Navajo Nation VP Lizer expresses support for Trump in RNC speech
Aug 25, 2020, 7:04 PM | Updated: Aug 26, 2020, 2:50 pm
PHOENIX — Navajo Nation Vice President Myron Lizer expressed his support for President Donald Trump during his speech on the second night of the Republican National Convention on Tuesday.
“Our people have never been invited into the American dream,” Lizer said.
“For years, we fought congressional battles with past congressmen and senators that were part of a broken system that ignored us.

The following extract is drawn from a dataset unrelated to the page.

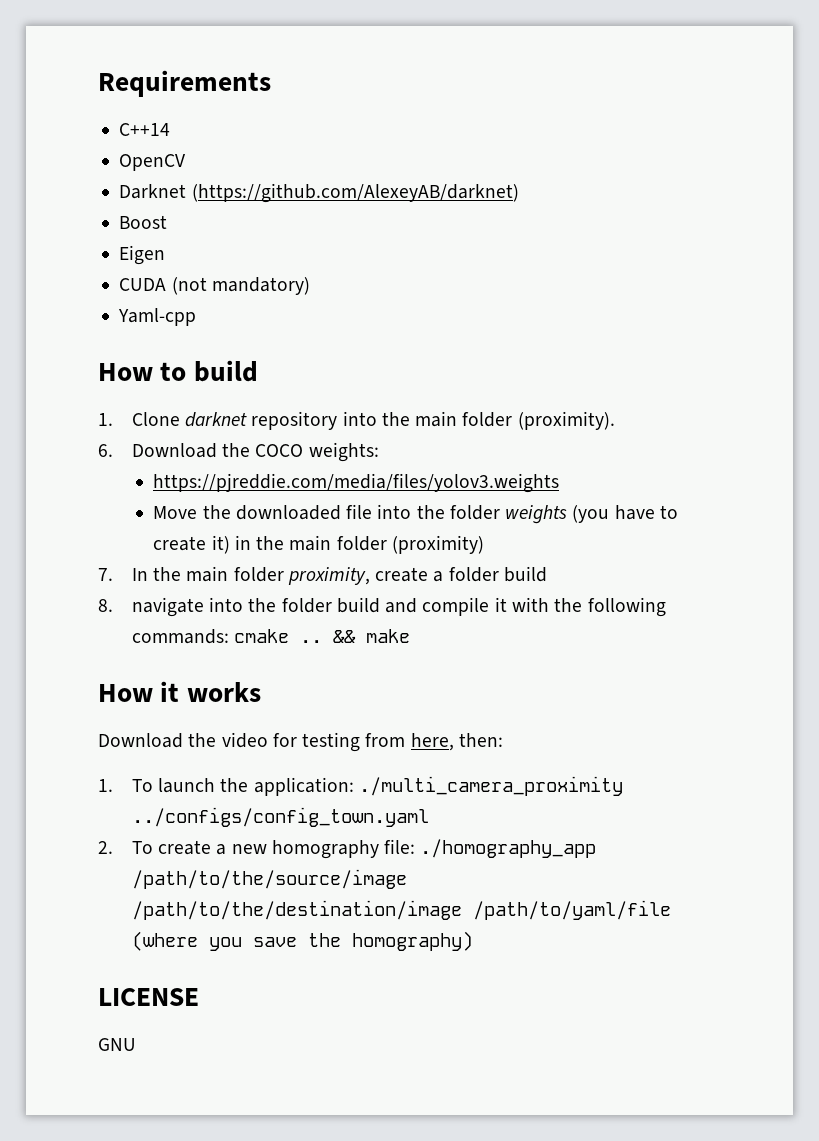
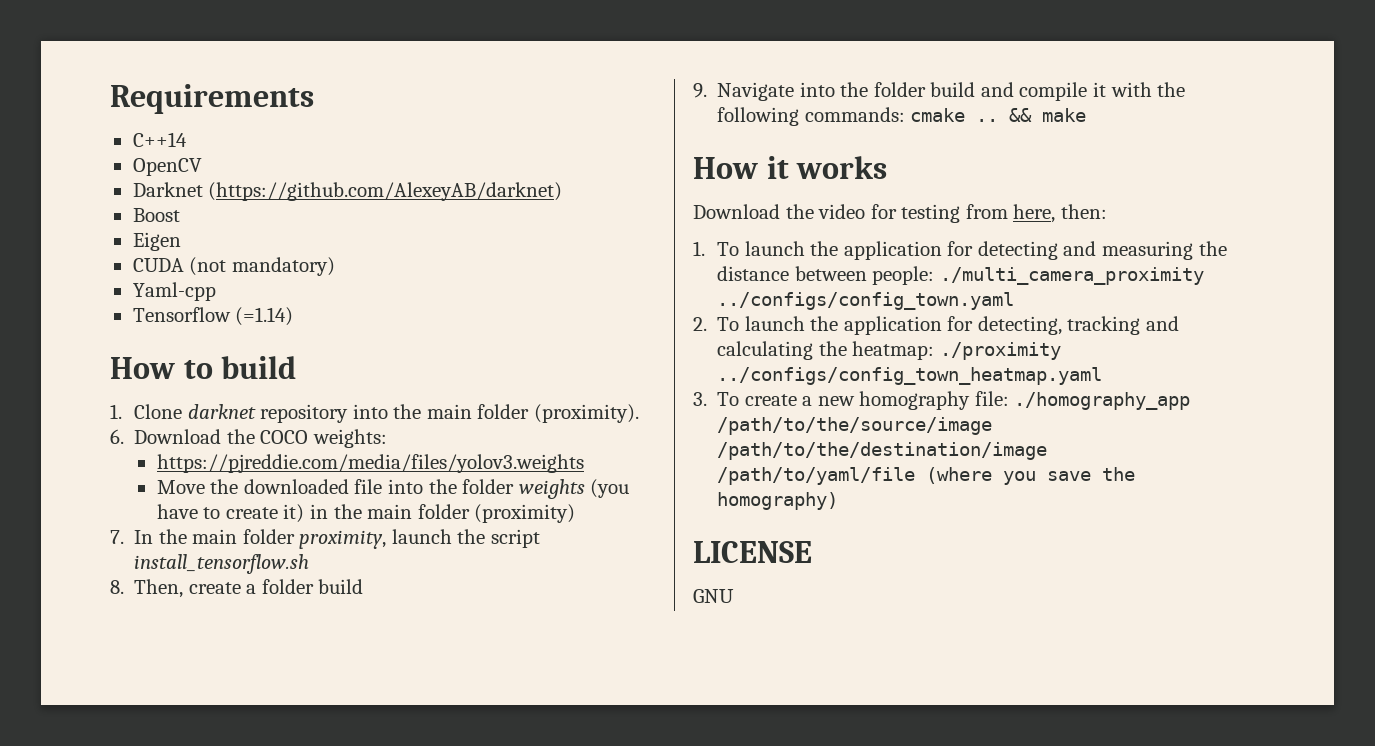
(197, 317) none -> [132,307,294,326] // Tensorflow (=1.14)
(370, 576) none -> [391,529,541,548] [134,554,310,574] [110,579,184,598] launch the script install_tensorflow.sh // 8. Then,
[98,597,204,617] 8. navigate -> [693,82,795,101] 9. Navigate
[253,776,623,796] [131,807,429,827] [98,841,113,854] application: ./multi_camera_proximity ../configs/config_town.yaml // 2. -> [843,241,1227,260] [717,266,1204,285] [717,292,1015,310] [693,316,1180,335] [717,341,1061,360] [717,367,1103,385] [693,392,707,406] application for detecting and measuring the distance between people: ./multi_camera_proximity ../configs/config_town.yaml // 2. To launch the application for detecting, tracking and calculating the heatmap: ./proximity ../configs/config_town_heatmap.yaml // 3.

That was until President Trump took office.”
The Navajo Nation once led the U.S. in per-capita positive COVID-19 cases at its peak of the coronavirus pandemic.
“President Trump delivered the largest financial funding package ever to Indian country,” Lizer said.
“The $8 billion in CARES Act funding to Indian country was a great start in alleviating the devastating effects that he COVID-19 pandemic has inflicted on our Indian tribes.”
In November 2019, Trump established Operation Lady Justice — a task force designated to enhance the criminal justice system for missing and murdered American Indians and Alaska natives.
“The president also provided $273 million to improve public safety and support victims of crime in the Native American community,” Lizer said. “As a result, a cold case office was recently opened on the Gila River Indian Community.”
Lizer also went on to express his support for Trump-nominated Supreme Court judge Neil Gorsuch, who supports Native American rights.
“The president has reactivated the White House council on Native American affairs to promote economic development and rural prosperity in Indian country,” Lizer added.
Mary Ann Mendoza — an Arizona mother whose son was killed in 2014 by a drunk driver who was in the country illegally — was also scheduled to also speak at the Republican National Convention on Tuesday night.